TRY IT:
The line with "- fix creation" marks where to begin. Please copy it and each line after it to the end of the records below, exactly.

[Modification records]
----------------------------------------
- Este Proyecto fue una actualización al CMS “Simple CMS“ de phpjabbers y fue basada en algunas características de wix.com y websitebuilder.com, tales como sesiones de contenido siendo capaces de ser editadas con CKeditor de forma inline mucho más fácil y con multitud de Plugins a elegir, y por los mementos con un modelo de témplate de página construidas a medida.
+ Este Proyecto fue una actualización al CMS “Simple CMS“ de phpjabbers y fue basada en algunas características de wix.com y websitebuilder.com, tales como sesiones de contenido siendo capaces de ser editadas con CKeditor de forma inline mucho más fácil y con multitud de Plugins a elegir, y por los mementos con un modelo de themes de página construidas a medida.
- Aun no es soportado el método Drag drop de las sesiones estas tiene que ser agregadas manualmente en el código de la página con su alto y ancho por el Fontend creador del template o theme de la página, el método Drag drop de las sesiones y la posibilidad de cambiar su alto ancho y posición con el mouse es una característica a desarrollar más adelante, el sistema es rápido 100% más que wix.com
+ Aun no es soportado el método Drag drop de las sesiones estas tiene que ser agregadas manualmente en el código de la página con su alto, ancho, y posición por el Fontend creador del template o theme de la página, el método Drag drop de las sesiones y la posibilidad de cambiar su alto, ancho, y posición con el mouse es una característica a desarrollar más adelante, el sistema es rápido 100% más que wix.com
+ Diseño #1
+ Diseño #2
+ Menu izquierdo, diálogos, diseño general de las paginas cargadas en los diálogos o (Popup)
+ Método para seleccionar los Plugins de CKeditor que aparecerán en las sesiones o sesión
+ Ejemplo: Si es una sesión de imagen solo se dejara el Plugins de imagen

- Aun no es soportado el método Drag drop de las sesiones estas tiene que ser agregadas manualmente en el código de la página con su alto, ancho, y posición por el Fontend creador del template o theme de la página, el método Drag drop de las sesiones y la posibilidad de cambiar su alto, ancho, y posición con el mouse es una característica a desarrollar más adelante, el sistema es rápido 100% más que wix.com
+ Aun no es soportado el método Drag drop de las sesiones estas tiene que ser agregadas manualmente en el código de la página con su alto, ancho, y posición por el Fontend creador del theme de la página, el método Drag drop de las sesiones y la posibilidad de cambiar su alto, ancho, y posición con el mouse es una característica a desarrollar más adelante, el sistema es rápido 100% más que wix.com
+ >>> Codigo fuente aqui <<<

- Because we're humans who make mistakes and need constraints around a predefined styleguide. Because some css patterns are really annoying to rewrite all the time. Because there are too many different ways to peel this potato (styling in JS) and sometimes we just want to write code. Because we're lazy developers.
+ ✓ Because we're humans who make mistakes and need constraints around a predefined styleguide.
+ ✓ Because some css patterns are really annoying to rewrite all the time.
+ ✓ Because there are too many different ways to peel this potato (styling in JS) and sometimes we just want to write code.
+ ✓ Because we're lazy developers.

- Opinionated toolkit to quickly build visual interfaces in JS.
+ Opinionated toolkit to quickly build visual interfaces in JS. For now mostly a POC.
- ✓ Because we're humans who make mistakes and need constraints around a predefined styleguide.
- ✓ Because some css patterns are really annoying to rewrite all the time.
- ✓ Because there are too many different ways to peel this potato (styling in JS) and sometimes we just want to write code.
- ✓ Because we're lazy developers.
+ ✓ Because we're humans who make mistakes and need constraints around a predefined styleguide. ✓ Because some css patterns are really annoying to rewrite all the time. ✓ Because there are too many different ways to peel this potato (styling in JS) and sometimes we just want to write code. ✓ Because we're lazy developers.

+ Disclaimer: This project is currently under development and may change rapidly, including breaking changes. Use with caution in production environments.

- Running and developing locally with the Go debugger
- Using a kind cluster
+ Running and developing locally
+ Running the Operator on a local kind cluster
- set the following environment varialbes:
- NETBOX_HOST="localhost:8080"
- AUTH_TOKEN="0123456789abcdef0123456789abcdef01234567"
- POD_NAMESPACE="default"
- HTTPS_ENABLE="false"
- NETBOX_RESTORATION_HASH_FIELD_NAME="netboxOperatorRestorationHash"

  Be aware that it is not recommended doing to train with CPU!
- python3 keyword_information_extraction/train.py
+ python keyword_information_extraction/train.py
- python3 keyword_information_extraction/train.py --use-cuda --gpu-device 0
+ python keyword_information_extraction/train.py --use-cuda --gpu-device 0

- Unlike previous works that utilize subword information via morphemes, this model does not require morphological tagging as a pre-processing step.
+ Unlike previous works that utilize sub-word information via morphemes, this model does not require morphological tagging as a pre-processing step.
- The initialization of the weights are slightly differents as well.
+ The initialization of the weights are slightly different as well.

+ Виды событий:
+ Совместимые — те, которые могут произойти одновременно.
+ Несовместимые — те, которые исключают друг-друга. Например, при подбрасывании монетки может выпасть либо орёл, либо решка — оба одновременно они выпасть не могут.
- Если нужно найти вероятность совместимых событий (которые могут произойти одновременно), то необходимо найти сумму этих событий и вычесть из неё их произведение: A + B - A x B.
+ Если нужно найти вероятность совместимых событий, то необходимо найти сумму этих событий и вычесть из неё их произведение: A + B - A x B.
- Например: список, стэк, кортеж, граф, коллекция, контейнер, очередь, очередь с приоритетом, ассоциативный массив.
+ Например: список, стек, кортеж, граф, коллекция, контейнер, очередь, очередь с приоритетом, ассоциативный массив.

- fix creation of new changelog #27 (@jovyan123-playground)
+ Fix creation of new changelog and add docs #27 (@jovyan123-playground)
----------------------------------------
RESPONSE AREA:
- fix creation of new changelog #27 (@jovyan123-playground)
+ Fix creation of new changelog and add docs #27 (@jovyan123-playground)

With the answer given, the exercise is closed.